Wednesday, October 14, 2009

"The long reach of cold hard cash"

I just wanted to link this op-ed piece by Marie Cocco, "The long reach of cold cash."

The corruption of our government is, I think, the most important story of our time, bar none, and one of the most underreported. And no citizens seem to care -- they keep electing the same old corrupt politicians (on both sides) who all take large amounts of money from special interests. And no one ever seems to ask about it. The few groups who do track it don't get much attention. More data than ever is now available via the Internet and no one seems to care.

Supposedly 45K Americans a year die for lack of health insurance. That's 15 times 9/11, and not just one year, but every year. But the country isn't going to get much reform, even though most Americans support it. The only reason is special interests -- any plan has to satisfy the health insurance industry and the hospital industry and the AMA and all kinds of other special interests, and then if anything is left it will be presented to the public.

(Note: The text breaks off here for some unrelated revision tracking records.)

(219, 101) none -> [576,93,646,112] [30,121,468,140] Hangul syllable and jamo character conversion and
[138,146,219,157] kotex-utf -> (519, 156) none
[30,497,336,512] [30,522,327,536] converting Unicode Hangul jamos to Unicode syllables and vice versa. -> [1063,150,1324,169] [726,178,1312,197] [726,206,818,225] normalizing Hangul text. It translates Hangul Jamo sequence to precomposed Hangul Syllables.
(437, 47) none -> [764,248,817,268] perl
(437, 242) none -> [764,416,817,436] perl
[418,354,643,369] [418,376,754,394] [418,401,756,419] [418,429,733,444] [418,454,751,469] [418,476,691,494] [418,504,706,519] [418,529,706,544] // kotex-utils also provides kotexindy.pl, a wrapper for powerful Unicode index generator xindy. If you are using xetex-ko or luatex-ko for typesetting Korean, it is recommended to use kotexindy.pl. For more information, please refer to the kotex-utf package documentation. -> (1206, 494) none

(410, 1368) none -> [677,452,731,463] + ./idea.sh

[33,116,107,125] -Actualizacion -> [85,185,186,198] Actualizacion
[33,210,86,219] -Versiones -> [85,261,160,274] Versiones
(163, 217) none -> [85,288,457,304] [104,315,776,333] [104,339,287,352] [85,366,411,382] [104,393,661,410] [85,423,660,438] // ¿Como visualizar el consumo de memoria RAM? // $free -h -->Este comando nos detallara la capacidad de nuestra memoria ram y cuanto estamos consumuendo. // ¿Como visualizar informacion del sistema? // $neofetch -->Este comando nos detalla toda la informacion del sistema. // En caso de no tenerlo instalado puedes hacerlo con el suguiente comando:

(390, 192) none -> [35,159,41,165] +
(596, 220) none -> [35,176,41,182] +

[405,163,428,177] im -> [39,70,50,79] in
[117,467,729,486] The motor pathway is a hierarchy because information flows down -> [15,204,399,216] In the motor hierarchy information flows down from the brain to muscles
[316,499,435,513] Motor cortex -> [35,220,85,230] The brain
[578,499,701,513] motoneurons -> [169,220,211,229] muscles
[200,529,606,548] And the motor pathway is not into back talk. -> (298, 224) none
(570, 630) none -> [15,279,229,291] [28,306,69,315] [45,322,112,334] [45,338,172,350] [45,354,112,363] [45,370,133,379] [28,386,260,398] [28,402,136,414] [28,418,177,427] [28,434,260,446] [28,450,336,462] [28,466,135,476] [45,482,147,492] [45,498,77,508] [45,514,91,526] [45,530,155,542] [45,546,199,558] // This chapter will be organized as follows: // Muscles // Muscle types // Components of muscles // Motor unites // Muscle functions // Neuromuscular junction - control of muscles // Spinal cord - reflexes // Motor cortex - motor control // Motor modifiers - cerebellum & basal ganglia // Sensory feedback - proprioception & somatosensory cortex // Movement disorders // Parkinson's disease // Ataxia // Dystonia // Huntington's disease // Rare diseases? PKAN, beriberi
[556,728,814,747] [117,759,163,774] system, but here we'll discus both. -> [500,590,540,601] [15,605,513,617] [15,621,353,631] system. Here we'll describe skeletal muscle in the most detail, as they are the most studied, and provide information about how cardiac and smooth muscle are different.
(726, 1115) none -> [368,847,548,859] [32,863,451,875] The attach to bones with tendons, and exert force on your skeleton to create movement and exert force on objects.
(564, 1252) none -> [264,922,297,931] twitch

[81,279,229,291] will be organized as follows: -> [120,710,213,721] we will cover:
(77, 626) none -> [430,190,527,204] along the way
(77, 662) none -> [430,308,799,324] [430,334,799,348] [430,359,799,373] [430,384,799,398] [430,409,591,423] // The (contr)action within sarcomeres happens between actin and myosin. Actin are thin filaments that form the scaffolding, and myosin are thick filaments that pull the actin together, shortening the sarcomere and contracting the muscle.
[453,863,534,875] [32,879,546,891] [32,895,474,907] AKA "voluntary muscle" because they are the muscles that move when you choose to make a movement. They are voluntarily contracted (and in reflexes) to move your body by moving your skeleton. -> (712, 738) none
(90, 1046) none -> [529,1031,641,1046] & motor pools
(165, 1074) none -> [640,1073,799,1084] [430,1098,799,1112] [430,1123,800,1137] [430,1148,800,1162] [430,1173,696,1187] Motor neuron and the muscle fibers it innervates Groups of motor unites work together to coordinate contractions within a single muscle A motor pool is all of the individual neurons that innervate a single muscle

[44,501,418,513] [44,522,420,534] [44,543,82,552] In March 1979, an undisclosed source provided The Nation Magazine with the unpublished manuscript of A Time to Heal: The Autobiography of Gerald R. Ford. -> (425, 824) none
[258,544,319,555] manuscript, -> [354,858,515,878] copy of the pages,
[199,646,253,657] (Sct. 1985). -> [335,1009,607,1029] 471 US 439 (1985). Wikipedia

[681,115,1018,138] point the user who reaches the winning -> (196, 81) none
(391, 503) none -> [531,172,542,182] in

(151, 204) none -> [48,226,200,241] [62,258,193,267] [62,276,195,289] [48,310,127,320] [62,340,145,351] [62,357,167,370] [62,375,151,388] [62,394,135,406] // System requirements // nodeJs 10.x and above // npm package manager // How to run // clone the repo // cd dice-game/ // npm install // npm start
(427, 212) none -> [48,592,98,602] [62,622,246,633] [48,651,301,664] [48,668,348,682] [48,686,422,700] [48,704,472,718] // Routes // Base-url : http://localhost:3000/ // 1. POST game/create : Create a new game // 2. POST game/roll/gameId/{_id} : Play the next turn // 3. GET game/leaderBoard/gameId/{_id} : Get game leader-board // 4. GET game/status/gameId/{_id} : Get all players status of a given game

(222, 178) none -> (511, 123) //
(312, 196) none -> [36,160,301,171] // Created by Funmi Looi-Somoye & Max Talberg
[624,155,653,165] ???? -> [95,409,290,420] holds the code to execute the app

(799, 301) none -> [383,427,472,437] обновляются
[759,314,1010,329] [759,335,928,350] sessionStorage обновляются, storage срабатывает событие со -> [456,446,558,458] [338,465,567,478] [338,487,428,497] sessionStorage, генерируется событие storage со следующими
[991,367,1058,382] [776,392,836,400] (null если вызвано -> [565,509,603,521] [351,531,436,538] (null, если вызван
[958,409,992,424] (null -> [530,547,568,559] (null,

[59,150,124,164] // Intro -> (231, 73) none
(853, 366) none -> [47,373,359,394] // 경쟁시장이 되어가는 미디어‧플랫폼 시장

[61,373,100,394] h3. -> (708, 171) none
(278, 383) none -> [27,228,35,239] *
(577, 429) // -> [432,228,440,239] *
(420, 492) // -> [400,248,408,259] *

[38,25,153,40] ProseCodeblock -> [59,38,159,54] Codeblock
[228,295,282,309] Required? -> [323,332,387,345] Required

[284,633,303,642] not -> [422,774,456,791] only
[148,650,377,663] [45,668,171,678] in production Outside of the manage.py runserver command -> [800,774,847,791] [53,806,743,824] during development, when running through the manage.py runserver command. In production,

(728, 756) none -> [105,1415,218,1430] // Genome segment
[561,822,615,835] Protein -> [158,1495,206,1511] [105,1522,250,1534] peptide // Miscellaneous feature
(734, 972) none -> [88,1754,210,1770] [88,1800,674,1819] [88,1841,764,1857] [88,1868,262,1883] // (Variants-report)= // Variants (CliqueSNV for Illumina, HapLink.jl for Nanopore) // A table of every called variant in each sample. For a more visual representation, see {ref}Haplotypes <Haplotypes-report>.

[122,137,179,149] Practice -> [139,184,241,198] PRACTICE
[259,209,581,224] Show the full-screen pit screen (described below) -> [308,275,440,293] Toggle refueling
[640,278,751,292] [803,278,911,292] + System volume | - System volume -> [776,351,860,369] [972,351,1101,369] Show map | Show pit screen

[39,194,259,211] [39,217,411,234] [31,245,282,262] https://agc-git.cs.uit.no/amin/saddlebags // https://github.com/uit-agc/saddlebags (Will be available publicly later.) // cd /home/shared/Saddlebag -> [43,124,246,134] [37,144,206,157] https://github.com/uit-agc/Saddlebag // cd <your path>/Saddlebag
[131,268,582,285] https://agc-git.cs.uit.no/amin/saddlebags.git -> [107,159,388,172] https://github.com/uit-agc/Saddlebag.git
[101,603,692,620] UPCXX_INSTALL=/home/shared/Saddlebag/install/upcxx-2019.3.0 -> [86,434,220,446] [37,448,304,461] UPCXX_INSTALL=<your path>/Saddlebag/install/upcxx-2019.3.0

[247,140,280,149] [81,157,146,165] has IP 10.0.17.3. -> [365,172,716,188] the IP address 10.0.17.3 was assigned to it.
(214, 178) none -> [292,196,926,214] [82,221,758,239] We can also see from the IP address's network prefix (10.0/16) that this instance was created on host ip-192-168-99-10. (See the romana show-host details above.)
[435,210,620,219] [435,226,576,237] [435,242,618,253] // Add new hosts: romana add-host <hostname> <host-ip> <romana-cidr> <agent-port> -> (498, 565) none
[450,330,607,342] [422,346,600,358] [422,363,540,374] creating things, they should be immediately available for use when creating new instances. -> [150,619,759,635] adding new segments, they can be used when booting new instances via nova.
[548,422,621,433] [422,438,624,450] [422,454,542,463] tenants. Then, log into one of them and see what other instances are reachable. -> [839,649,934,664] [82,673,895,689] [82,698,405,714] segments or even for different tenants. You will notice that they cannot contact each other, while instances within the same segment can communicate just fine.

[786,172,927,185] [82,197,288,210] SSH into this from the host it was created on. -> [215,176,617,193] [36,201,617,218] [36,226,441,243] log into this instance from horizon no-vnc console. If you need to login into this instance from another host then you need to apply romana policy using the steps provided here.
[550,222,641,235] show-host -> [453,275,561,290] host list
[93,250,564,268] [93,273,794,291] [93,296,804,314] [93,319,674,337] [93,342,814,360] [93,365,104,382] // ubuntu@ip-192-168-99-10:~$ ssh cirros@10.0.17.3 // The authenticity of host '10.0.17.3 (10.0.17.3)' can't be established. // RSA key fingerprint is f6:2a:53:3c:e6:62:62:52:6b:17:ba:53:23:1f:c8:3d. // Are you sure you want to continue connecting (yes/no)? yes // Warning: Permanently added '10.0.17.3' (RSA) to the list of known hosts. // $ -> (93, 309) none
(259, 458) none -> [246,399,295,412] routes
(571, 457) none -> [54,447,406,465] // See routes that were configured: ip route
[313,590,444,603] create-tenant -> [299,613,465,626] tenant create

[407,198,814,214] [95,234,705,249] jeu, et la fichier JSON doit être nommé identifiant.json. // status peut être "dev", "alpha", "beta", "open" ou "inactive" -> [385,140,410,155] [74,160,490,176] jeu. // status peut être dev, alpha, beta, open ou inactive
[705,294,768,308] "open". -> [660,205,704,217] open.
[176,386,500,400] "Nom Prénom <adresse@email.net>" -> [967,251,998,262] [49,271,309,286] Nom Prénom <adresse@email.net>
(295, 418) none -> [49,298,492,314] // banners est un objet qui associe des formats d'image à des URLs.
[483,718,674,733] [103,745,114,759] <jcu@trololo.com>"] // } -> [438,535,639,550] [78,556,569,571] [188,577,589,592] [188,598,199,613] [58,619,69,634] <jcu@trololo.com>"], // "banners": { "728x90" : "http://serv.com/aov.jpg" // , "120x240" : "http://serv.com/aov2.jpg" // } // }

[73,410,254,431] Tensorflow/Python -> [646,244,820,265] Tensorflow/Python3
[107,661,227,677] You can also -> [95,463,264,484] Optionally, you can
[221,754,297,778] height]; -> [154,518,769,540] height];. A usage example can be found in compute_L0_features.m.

It's the same on all kinds of other issues -- climate change, energy legislation, even campaign finance reform itself.

It's a vast corruption and those visions of America -- and probably the world -- turning into a corporatocracy have already come true. Have you read any of the recent articles lately about the close, close connections between Goldman Sachs and the financial arm of the federal government?

1 comment:

rhhardin said...

Special interests are just interests in general.

You get more official corruption the more the officials in question control.

What you want is not higher ethics but smaller government.

Or consider that Coleridge could write in 1800 (Coleridge was a blogger of his day) that a conflict of interest is the pulley on which good character is hoist into public view, government offering fewer temptations in those days so that that was a suggestable possibility.